Every line below from the one with "font-family:Liberation Sans, sans-serif;" through the one with "-107,7 +107,7 @@" should be retyped exactly, both ends included; no other lines and no pictures.

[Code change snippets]
-------

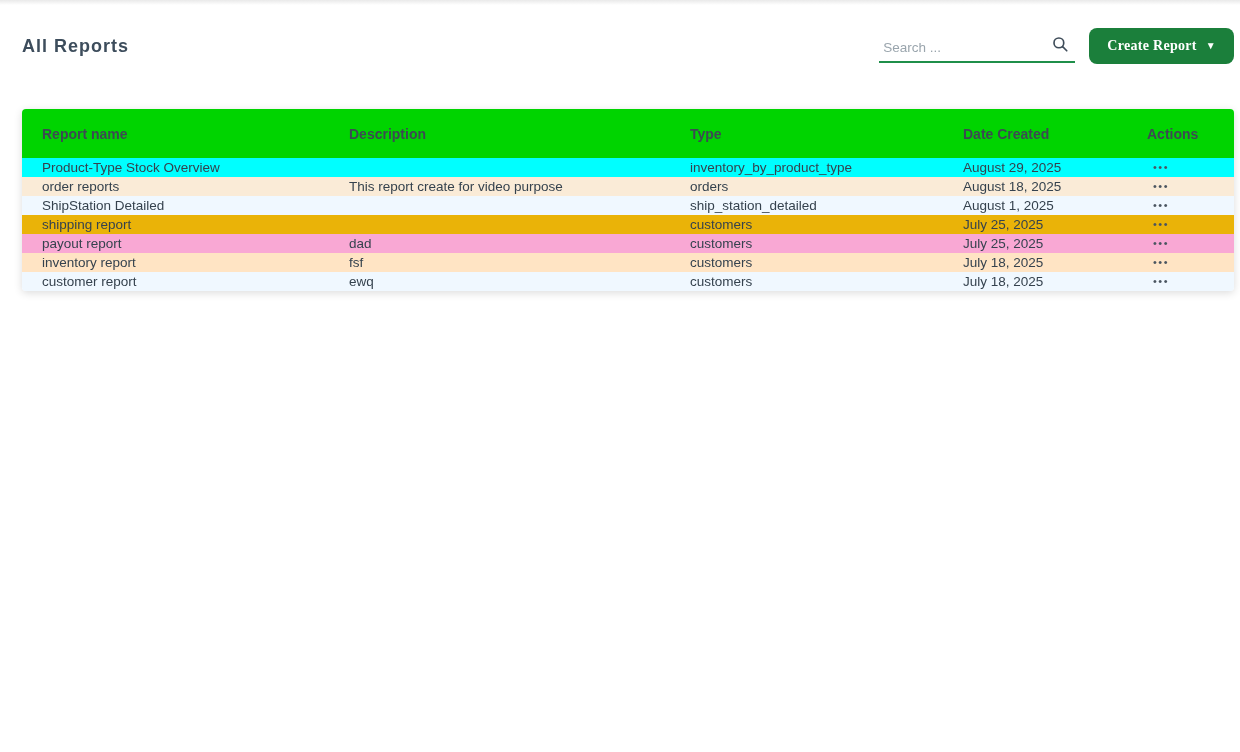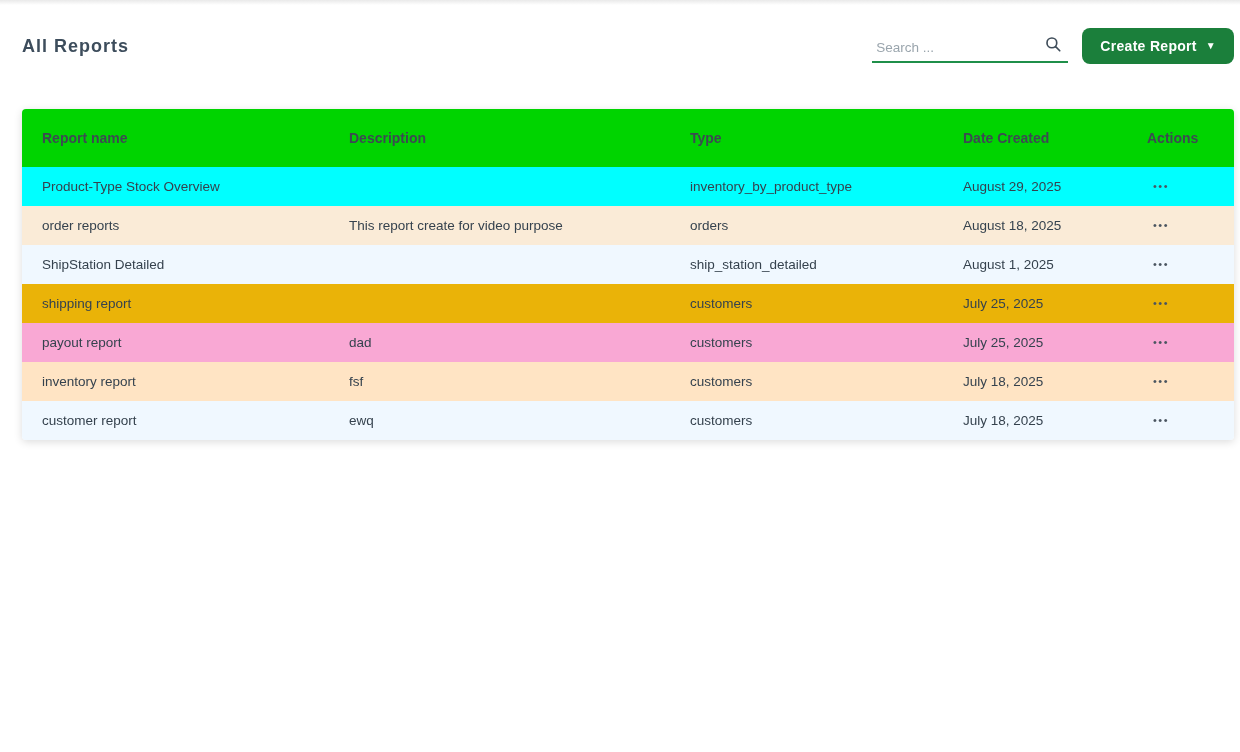--- a/index.html
+++ b/index.html
@@ -73,7 +73,7 @@
     padding:0 18px;
     font-size:14px;
     font-weight:600;
-    font-family:Liberation Sans, sans-serif;
+    font-family:Liberation Serif, serif;
     display:flex;
     align-items:center;
     gap:9px;

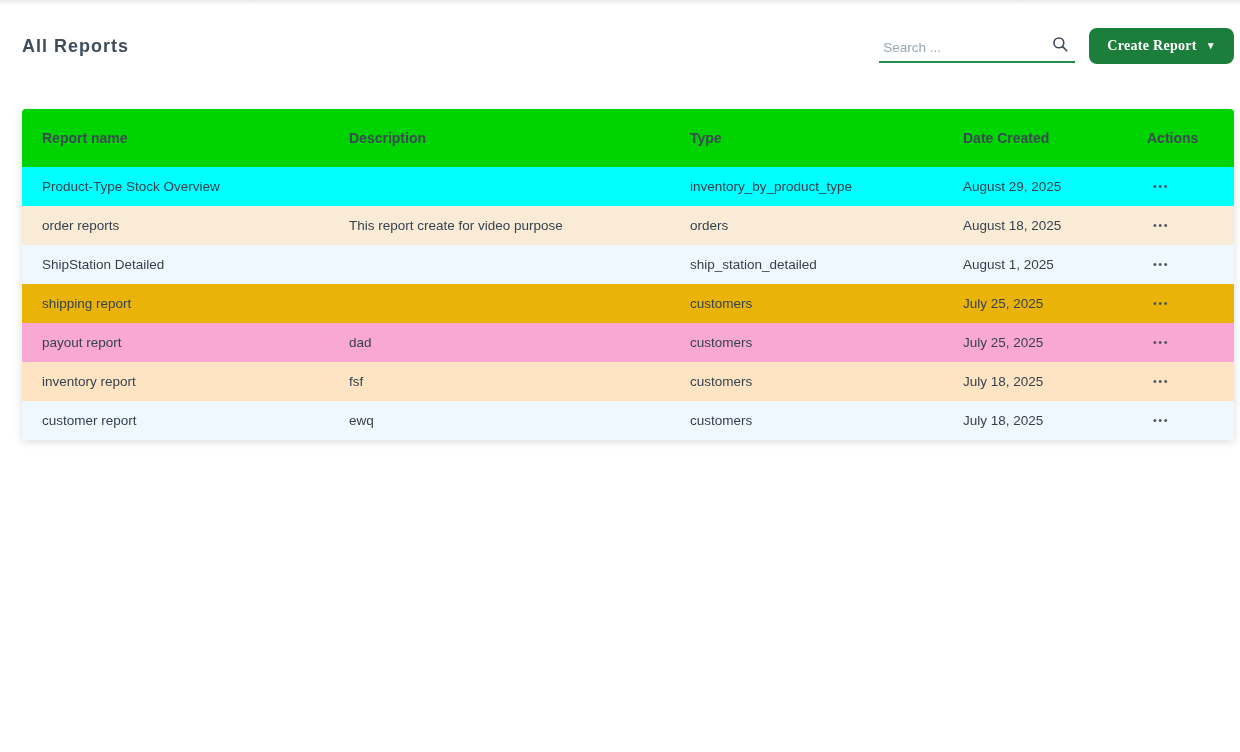--- a/index.html
+++ b/index.html
@@ -99,7 +99,7 @@
   col.c-act{width:107px;}
   thead th{
     background:var(--header-bg);
-    height:58px;
+    height:49px;
     text-align:left;
     padding:0 0 0 20px;
     font-size:14px;

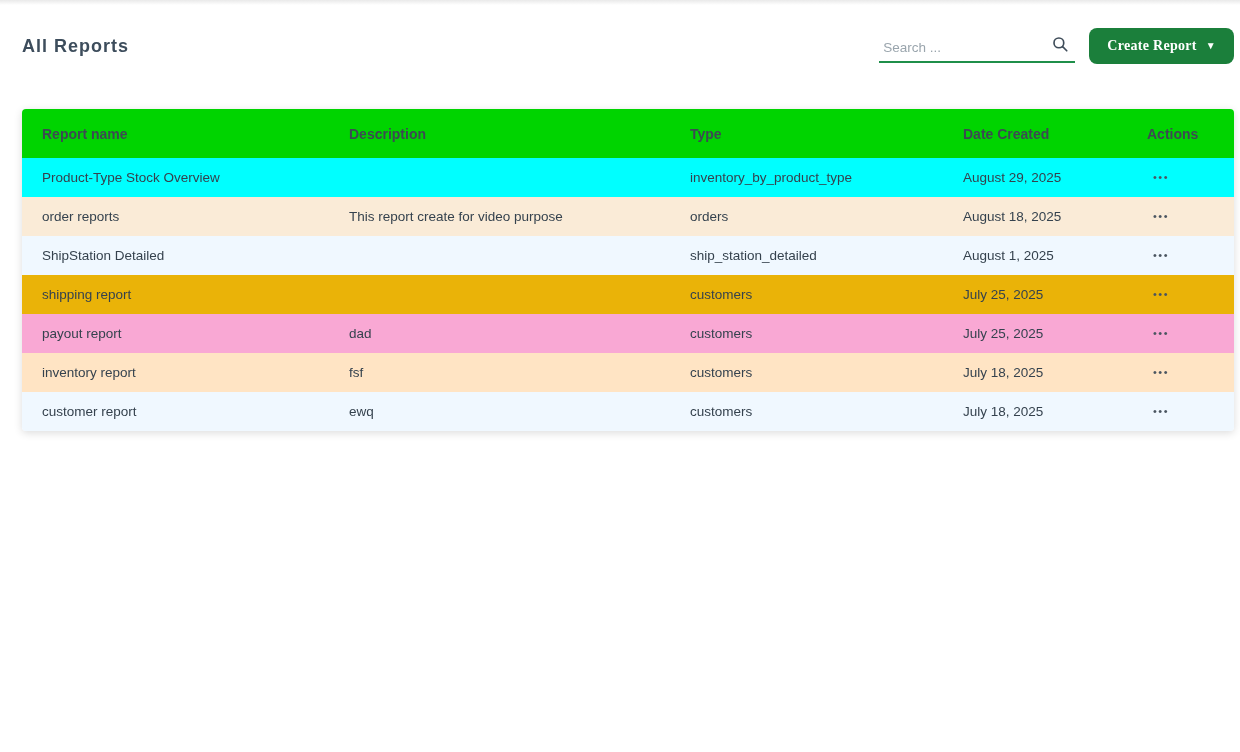--- a/index.html
+++ b/index.html
@@ -107,7 +107,7 @@
     color:#3c4a52;
   }
   tbody td{
-    height:39px;
+    height:19px;
     padding:0 0 0 20px;
     font-size:13.5px;
     color:#35424e;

-------

** Result of this task **
-    font-family:Liberation Sans, sans-serif;
+    font-family:Liberation Serif, serif;
     display:flex;
     align-items:center;
     gap:9px;

--- a/index.html
+++ b/index.html
@@ -99,7 +99,7 @@
   col.c-act{width:107px;}
   thead th{
     background:var(--header-bg);
-    height:58px;
+    height:49px;
     text-align:left;
     padding:0 0 0 20px;
     font-size:14px;

--- a/index.html
+++ b/index.html
@@ -107,7 +107,7 @@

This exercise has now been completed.